### Assignment
Whatever the records say, set them down exactly.

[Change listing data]

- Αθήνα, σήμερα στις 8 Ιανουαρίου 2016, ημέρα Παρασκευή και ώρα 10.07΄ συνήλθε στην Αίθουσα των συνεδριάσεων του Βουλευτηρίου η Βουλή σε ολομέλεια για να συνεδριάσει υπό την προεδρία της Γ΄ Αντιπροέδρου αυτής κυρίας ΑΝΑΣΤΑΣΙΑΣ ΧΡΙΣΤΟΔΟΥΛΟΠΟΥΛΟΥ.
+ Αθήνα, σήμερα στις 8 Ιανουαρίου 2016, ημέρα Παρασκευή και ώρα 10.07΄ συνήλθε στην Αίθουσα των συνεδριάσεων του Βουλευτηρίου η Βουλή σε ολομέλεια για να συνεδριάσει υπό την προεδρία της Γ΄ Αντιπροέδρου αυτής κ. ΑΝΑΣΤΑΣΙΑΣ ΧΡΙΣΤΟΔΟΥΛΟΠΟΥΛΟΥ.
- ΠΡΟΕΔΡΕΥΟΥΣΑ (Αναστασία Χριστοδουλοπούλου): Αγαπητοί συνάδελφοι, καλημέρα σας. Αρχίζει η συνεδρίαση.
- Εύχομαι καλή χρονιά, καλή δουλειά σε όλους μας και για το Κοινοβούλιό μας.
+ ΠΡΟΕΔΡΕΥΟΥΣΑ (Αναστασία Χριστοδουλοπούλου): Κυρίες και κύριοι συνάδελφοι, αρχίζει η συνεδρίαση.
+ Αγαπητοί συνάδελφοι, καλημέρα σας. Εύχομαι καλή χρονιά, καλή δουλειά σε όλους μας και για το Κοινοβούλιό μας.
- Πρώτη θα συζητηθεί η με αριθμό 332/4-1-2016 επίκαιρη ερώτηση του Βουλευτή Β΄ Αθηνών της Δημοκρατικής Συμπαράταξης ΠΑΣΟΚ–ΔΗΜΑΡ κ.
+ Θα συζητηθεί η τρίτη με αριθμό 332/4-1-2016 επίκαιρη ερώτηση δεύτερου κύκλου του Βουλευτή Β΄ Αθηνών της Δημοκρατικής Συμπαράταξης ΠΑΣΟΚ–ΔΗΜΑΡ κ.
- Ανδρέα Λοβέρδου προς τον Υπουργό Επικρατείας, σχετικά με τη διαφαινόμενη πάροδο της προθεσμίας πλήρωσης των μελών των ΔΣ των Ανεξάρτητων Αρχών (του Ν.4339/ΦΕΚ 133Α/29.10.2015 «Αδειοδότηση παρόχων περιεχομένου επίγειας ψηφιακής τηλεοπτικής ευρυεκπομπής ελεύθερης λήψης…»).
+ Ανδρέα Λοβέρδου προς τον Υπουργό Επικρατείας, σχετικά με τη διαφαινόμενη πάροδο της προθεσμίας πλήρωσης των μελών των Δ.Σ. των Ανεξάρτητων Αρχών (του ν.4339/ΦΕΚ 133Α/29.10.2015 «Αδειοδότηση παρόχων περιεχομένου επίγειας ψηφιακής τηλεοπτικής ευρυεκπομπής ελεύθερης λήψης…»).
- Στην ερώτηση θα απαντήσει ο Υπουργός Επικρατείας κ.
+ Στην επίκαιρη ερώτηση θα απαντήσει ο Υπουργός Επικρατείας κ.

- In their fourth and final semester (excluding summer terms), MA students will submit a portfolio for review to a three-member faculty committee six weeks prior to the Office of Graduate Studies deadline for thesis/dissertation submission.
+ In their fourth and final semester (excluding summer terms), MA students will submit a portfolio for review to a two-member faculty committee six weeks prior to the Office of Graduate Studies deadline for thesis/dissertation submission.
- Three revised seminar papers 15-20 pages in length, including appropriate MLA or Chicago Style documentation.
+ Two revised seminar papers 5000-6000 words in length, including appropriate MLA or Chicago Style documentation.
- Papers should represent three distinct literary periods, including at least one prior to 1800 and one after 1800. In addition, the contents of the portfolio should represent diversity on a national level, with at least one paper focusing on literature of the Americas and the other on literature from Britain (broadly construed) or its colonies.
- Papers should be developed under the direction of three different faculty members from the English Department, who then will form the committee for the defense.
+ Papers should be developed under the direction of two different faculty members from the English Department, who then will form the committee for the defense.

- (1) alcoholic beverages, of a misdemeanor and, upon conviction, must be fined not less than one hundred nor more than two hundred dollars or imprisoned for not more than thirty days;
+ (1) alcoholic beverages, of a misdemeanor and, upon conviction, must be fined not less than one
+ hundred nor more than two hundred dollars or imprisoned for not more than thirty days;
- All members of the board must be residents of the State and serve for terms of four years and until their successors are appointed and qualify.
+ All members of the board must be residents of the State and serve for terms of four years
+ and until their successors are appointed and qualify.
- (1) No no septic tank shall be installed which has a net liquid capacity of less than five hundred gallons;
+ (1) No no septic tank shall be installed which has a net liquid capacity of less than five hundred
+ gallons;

### Answer section
- Αθήνα, σήμερα στις 8 Ιανουαρίου 2016, ημέρα Παρασκευή και ώρα 10.07΄ συνήλθε στην Αίθουσα των συνεδριάσεων του Βουλευτηρίου η Βουλή σε ολομέλεια για να συνεδριάσει υπό την προεδρία της Γ΄ Αντιπροέδρου αυτής κυρίας ΑΝΑΣΤΑΣΙΑΣ ΧΡΙΣΤΟΔΟΥΛΟΠΟΥΛΟΥ.
+ Αθήνα, σήμερα στις 8 Ιανουαρίου 2016, ημέρα Παρασκευή και ώρα 10.07΄ συνήλθε στην Αίθουσα των συνεδριάσεων του Βουλευτηρίου η Βουλή σε ολομέλεια για να συνεδριάσει υπό την προεδρία της Γ΄ Αντιπροέδρου αυτής κ. ΑΝΑΣΤΑΣΙΑΣ ΧΡΙΣΤΟΔΟΥΛΟΠΟΥΛΟΥ.
- ΠΡΟΕΔΡΕΥΟΥΣΑ (Αναστασία Χριστοδουλοπούλου): Αγαπητοί συνάδελφοι, καλημέρα σας. Αρχίζει η συνεδρίαση.
- Εύχομαι καλή χρονιά, καλή δουλειά σε όλους μας και για το Κοινοβούλιό μας.
+ ΠΡΟΕΔΡΕΥΟΥΣΑ (Αναστασία Χριστοδουλοπούλου): Κυρίες και κύριοι συνάδελφοι, αρχίζει η συνεδρίαση.
+ Αγαπητοί συνάδελφοι, καλημέρα σας. Εύχομαι καλή χρονιά, καλή δουλειά σε όλους μας και για το Κοινοβούλιό μας.
- Πρώτη θα συζητηθεί η με αριθμό 332/4-1-2016 επίκαιρη ερώτηση του Βουλευτή Β΄ Αθηνών της Δημοκρατικής Συμπαράταξης ΠΑΣΟΚ–ΔΗΜΑΡ κ.
+ Θα συζητηθεί η τρίτη με αριθμό 332/4-1-2016 επίκαιρη ερώτηση δεύτερου κύκλου του Βουλευτή Β΄ Αθηνών της Δημοκρατικής Συμπαράταξης ΠΑΣΟΚ–ΔΗΜΑΡ κ.
- Ανδρέα Λοβέρδου προς τον Υπουργό Επικρατείας, σχετικά με τη διαφαινόμενη πάροδο της προθεσμίας πλήρωσης των μελών των ΔΣ των Ανεξάρτητων Αρχών (του Ν.4339/ΦΕΚ 133Α/29.10.2015 «Αδειοδότηση παρόχων περιεχομένου επίγειας ψηφιακής τηλεοπτικής ευρυεκπομπής ελεύθερης λήψης…»).
+ Ανδρέα Λοβέρδου προς τον Υπουργό Επικρατείας, σχετικά με τη διαφαινόμενη πάροδο της προθεσμίας πλήρωσης των μελών των Δ.Σ. των Ανεξάρτητων Αρχών (του ν.4339/ΦΕΚ 133Α/29.10.2015 «Αδειοδότηση παρόχων περιεχομένου επίγειας ψηφιακής τηλεοπτικής ευρυεκπομπής ελεύθερης λήψης…»).
- Στην ερώτηση θα απαντήσει ο Υπουργός Επικρατείας κ.
+ Στην επίκαιρη ερώτηση θα απαντήσει ο Υπουργός Επικρατείας κ.

- In their fourth and final semester (excluding summer terms), MA students will submit a portfolio for review to a three-member faculty committee six weeks prior to the Office of Graduate Studies deadline for thesis/dissertation submission.
+ In their fourth and final semester (excluding summer terms), MA students will submit a portfolio for review to a two-member faculty committee six weeks prior to the Office of Graduate Studies deadline for thesis/dissertation submission.
- Three revised seminar papers 15-20 pages in length, including appropriate MLA or Chicago Style documentation.
+ Two revised seminar papers 5000-6000 words in length, including appropriate MLA or Chicago Style documentation.
- Papers should represent three distinct literary periods, including at least one prior to 1800 and one after 1800. In addition, the contents of the portfolio should represent diversity on a national level, with at least one paper focusing on literature of the Americas and the other on literature from Britain (broadly construed) or its colonies.
- Papers should be developed under the direction of three different faculty members from the English Department, who then will form the committee for the defense.
+ Papers should be developed under the direction of two different faculty members from the English Department, who then will form the committee for the defense.

- (1) alcoholic beverages, of a misdemeanor and, upon conviction, must be fined not less than one hundred nor more than two hundred dollars or imprisoned for not more than thirty days;
+ (1) alcoholic beverages, of a misdemeanor and, upon conviction, must be fined not less than one
+ hundred nor more than two hundred dollars or imprisoned for not more than thirty days;
- All members of the board must be residents of the State and serve for terms of four years and until their successors are appointed and qualify.
+ All members of the board must be residents of the State and serve for terms of four years
+ and until their successors are appointed and qualify.
- (1) No no septic tank shall be installed which has a net liquid capacity of less than five hundred gallons;
+ (1) No no septic tank shall be installed which has a net liquid capacity of less than five hundred
+ gallons;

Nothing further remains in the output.